Décarbonation et pouvoir d’achat
Ainsi, à partir des blés français cultivés selon des pratiques bas carbone et certifiés, Roquette assure une transformation selon ses procédés industriels décarbonés sur son site de Beinheim (Bas-Rhin, Grand Est). Un site qui bénéficie de capacités de production bas carbone reposant sur une énergie issue de la biomasse et de la géothermie, complétée par de la capture de CO2. En ajoutant à son procédé de fabrication le sourcing blé bas carbone du programme Transitions, l’éthanol de Roquette présente le bilan carbone le plus faible du marché puisque la réduction des émissions de gaz à effet de serre peut atteindre 100 % par rapport aux références fossiles. « C’est tout simplement une démonstration très concrète de ce que le collectif français peut obtenir », souligne Christoph Büren.

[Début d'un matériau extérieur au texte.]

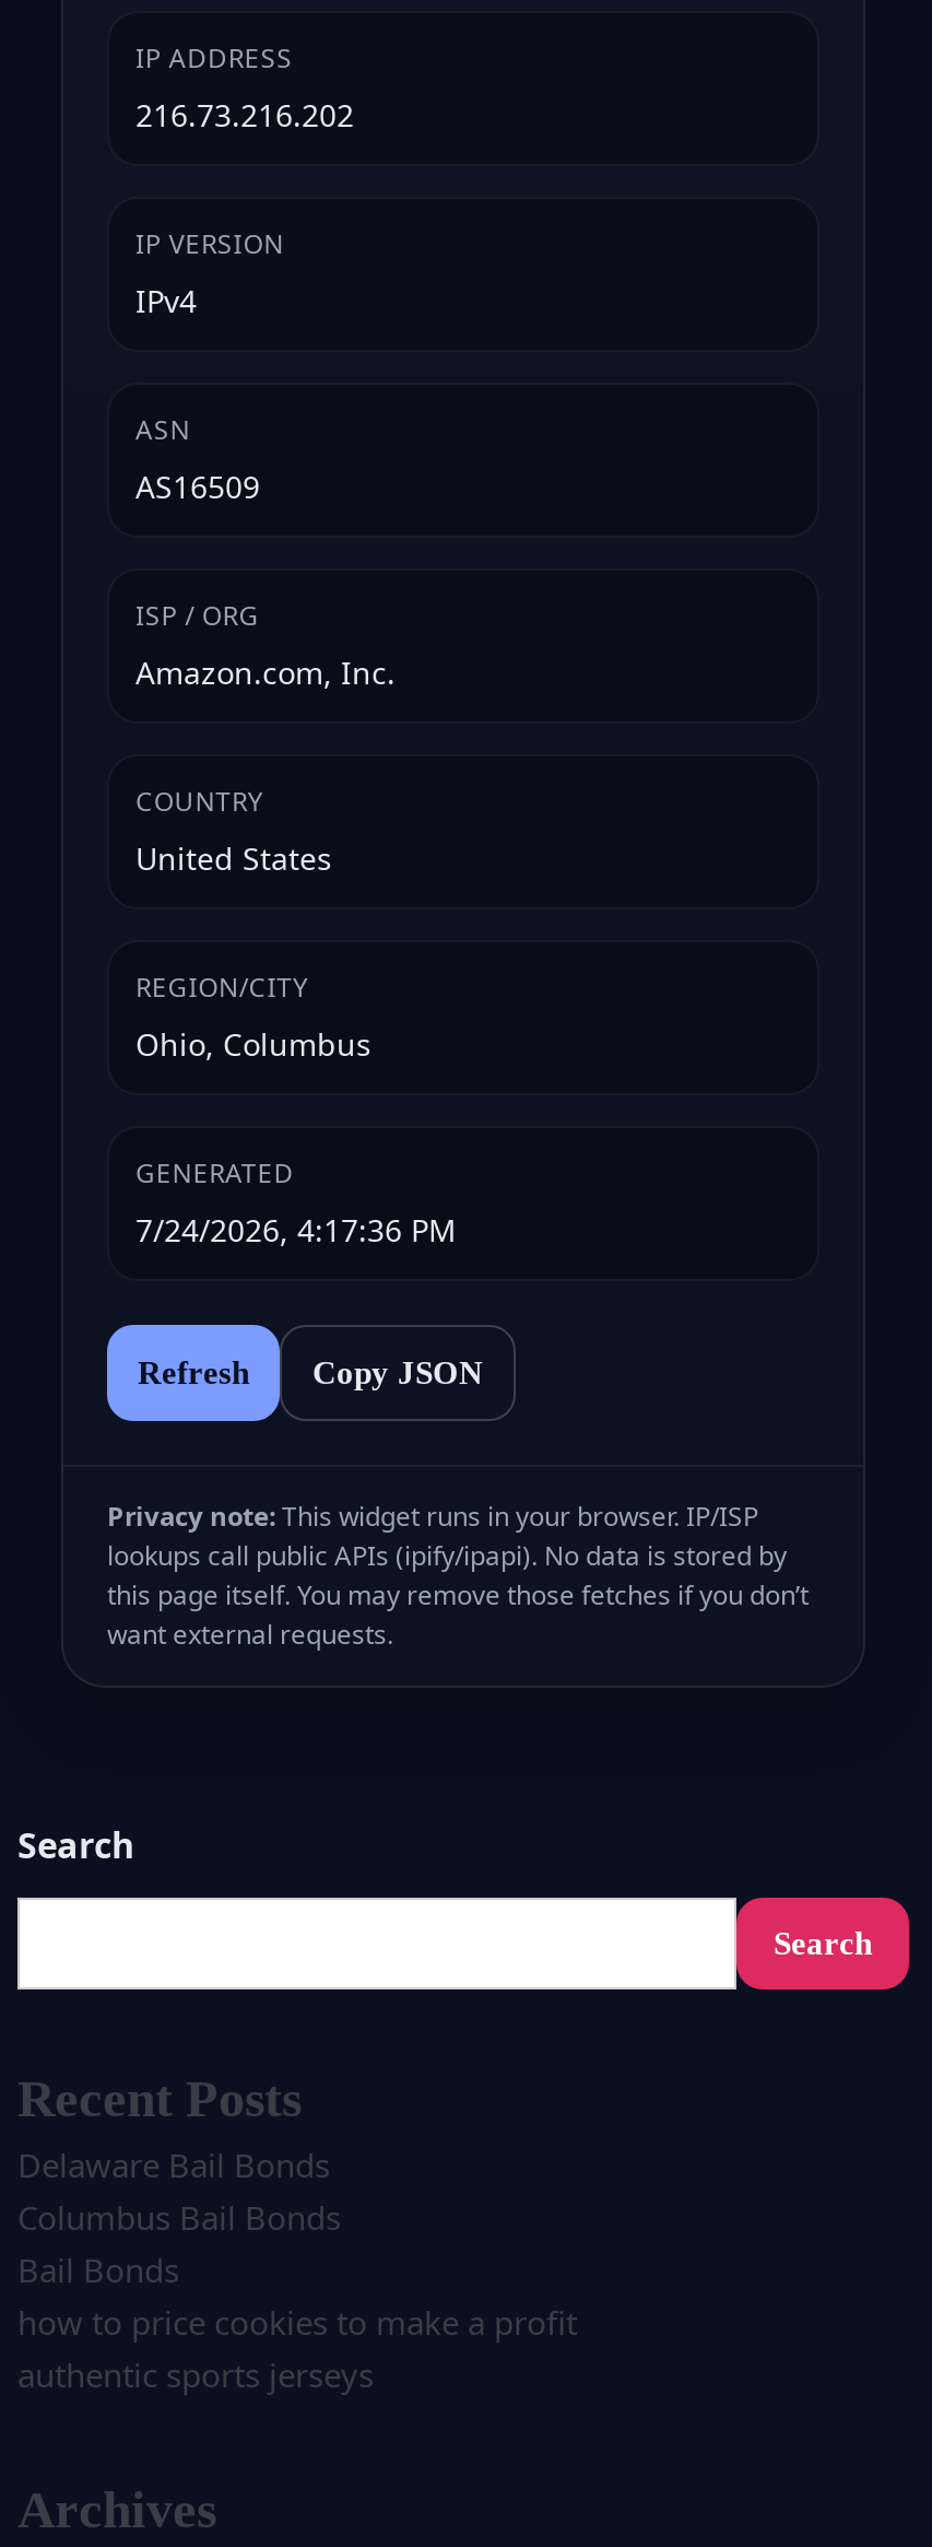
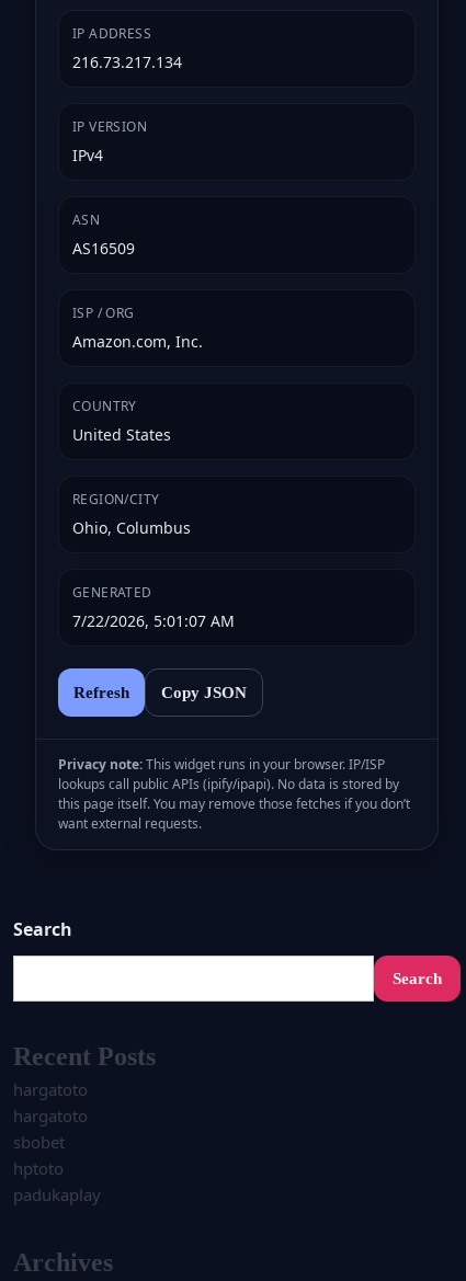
[135,94,354,136] 216.73.216.202 -> [72,52,182,72] 216.73.217.134
[135,1209,457,1251] 7/24/2026, 4:17:36 PM -> [72,610,235,631] 7/22/2026, 5:01:07 AM
[17,2143,577,2396] Delaware Bail Bonds | Columbus Bail Bonds | Bail Bonds | how to price cookies to make a profit | authentic sports jerseys -> [13,1078,101,1205] hargatoto | hargatoto | sbobet | hptoto | padukaplay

L’automobiliste-consommateur aura, lui, accès à ces carburants décarbonés grâce au partenariat tissé avec le groupe Leclerc et sa filiale de distribution de carburant, Siplec. Une manière de concilier transition agricole et pouvoir d’achat. « Ensemble nous démontrons qu’il est possible de concilier compétitivité souveraineté et durabilité. Ensemble, du champ à la route nous pouvons montrer qu’une transition agricole ambitieuse peut aussi créer la valeur, mieux rémunérer les agriculteurs et renforcer au final toute une filière française ».

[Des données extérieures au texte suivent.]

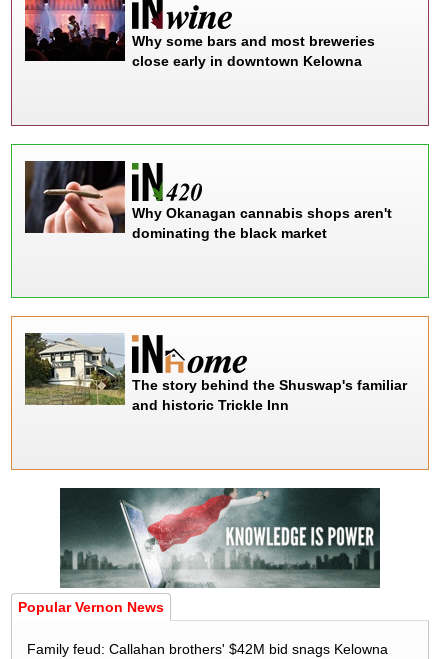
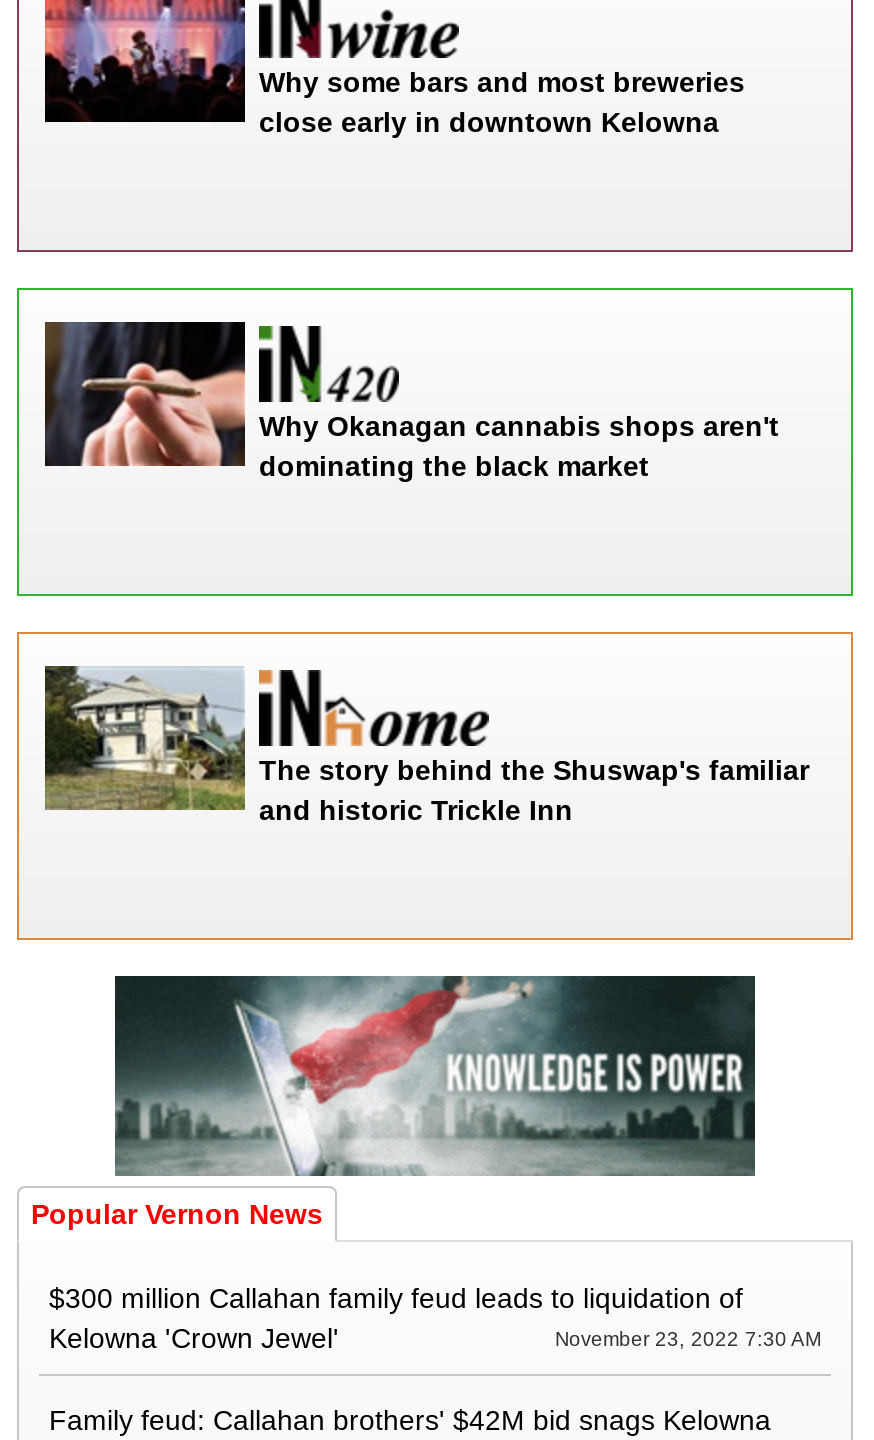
none -> [49,1282,821,1354] $300 million Callahan family feud leads to liquidation of | Kelowna 'Crown Jewel' | November 23, 2022 7:30 AM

Un pouvoir d’achat, cheval de bataille de Michel-Edouard Leclerc, venu en personne signer le partenariat, qui devrait bénéficier à tous, estime le patron du leader de la grande distribution en France. En effet, la distribution au consommateur final est assurée par Siplec, la coopérative du Mouvement E.Leclerc qui opère notamment dans le domaine de l’énergie de l’enseigne. Leader sur le marché dont elle se revendique pionnière, elle a commencé à incorporer de l’éthanol dans les essences il y a vingt ans. Quant au Superéthanol E85, il est aujourd’hui présent dans plus de la moitié des stations-service du groupe. Aujourd’hui Siplec, qui est 2e opérateur national de carburant, intègre cet éthanol dans l’ensemble de sa gamme d’essences - SP95-E5, SP95-E10 et E85 - distribuée dans ses 734 stations-service du réseau.
« Nous allons tous être responsables de cette diminution d’émissions carbone et donc, nous allons d’abord être responsables de ce que nous distribuons, c’est évident. De son côté, Leclerc va dépenser à peu près 2,3 milliards d’euros, à travers ses magasins, ses entrepôts, ses flottes, nous allons travailler sur l’anti gaspi, on va travailler sur le changement de meubles de froid, la production de froid, la production de chaud... » Convaincu que le secteur de l’entreprise doit avancer sans attendre les injonctions politiques et les allers-retours ministériels ou parlementaires, le très médiatique dirigeant préconise le dialogue et le partenariat direct entre acteurs privés. « L’écologie ne passera pas avec des injonctions dogmatiques. Nous n’allons pas revenir en arrière, il va falloir que l’on se parle beaucoup, il va falloir trouver des modalités de travail pour aller assez vite parce qu’il faut avoir la taille du marché pour amortir les usines de Roquette et pour pouvoir aussi garantir à nos agriculteurs la viabilité dans la durée de cette politique. En tout cas, Leclerc est partant et je suis persuadé que mes collègues de Système U, Carrefour et Intermarché sont sur les mêmes objectifs ».